Dialog state tracking is one of the key sub-tasks of dialog management, which defines the representation of dialog states and updates them at each moment on a given on-going conversation. To provide a common testbed for this task, the first Dialog State Tracking Challenge (DSTC) was organized. More recently, Dialog State Tracking Challenges 2 & 3 and Dialog State Tracking Challenge 4 have been successfully completed.
In the fifth challenge, we will continue evaluating the dialog state tracking task on human-human dialogs.
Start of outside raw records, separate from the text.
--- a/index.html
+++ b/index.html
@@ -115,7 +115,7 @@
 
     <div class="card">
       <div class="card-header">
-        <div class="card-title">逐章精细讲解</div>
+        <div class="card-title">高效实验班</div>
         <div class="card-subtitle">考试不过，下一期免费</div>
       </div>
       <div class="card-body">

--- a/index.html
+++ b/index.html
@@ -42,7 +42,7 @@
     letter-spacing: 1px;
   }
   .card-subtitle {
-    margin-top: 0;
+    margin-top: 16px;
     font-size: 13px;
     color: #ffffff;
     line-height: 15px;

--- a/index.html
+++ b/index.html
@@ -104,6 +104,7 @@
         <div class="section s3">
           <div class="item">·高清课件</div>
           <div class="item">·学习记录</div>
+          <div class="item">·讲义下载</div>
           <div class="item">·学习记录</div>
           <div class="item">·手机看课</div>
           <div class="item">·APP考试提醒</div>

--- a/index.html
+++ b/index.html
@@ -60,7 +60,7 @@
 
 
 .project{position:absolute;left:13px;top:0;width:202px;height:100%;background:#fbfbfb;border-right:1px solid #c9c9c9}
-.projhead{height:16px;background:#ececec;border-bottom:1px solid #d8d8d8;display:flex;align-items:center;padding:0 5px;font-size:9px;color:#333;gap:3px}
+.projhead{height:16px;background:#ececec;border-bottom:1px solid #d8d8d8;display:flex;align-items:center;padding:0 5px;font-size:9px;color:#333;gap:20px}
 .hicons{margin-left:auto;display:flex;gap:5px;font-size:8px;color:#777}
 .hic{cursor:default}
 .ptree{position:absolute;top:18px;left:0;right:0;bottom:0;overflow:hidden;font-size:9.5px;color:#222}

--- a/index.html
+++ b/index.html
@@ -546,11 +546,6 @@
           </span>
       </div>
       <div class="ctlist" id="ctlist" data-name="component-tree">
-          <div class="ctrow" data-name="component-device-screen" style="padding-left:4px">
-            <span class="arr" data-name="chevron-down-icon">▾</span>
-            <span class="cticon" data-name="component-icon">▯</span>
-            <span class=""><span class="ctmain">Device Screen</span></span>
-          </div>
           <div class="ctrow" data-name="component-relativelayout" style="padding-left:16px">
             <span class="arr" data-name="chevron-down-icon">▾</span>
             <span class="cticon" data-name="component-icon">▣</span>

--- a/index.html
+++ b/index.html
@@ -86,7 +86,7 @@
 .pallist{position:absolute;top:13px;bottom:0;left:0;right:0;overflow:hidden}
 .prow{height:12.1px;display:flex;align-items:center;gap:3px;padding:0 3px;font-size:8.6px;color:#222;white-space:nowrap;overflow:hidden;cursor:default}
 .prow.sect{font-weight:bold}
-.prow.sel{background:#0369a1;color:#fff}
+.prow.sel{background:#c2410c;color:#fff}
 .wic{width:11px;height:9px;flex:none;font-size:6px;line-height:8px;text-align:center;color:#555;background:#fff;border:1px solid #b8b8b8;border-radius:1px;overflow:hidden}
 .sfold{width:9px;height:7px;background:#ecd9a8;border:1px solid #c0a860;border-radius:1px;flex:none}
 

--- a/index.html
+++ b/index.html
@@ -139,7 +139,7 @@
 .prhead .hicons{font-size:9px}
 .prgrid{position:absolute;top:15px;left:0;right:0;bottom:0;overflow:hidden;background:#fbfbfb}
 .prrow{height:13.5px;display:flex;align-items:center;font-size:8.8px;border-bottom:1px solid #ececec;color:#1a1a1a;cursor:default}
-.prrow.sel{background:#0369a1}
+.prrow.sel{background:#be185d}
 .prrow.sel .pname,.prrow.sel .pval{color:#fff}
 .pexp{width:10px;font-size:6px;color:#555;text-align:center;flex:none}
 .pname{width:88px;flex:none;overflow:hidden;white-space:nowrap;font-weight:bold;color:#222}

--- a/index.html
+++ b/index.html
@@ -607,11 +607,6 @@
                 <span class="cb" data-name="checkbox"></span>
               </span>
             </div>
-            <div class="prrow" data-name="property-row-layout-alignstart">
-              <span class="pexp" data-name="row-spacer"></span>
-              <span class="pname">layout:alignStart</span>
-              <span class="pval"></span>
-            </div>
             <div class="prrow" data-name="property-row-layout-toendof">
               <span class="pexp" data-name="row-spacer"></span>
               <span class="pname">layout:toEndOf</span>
Different from DSTC4, in this challenge we will focus on cross-language DST. In addition to this main task, we also propose a series of pilot tracks for the core components in developing end-to-end dialog systems based on the same dataset.
More details about the challenge can be found from the official website (http://workshop.colips.org/dstc5/index.html).
This repository provides the resources including evaluation scripts, ontology, and handbooks for the challenge participants.
Clone this repository into your working directory.
$ git clone https://github.com/seokhwankim/dstc5.git
$ cd dstc5/
Download the archived datasets from the link provided to each registered participant and extract the files into 'data/' directory.
$ tar xvfz dstc5_train_dev.tar.gz
Install python-levenshtein and fuzzywuzzy which is a prerequisite for the baseline tracker.
$ pip install python-levenshtein
$ pip install fuzzywuzzy
Run the baseline tracker (with method 1).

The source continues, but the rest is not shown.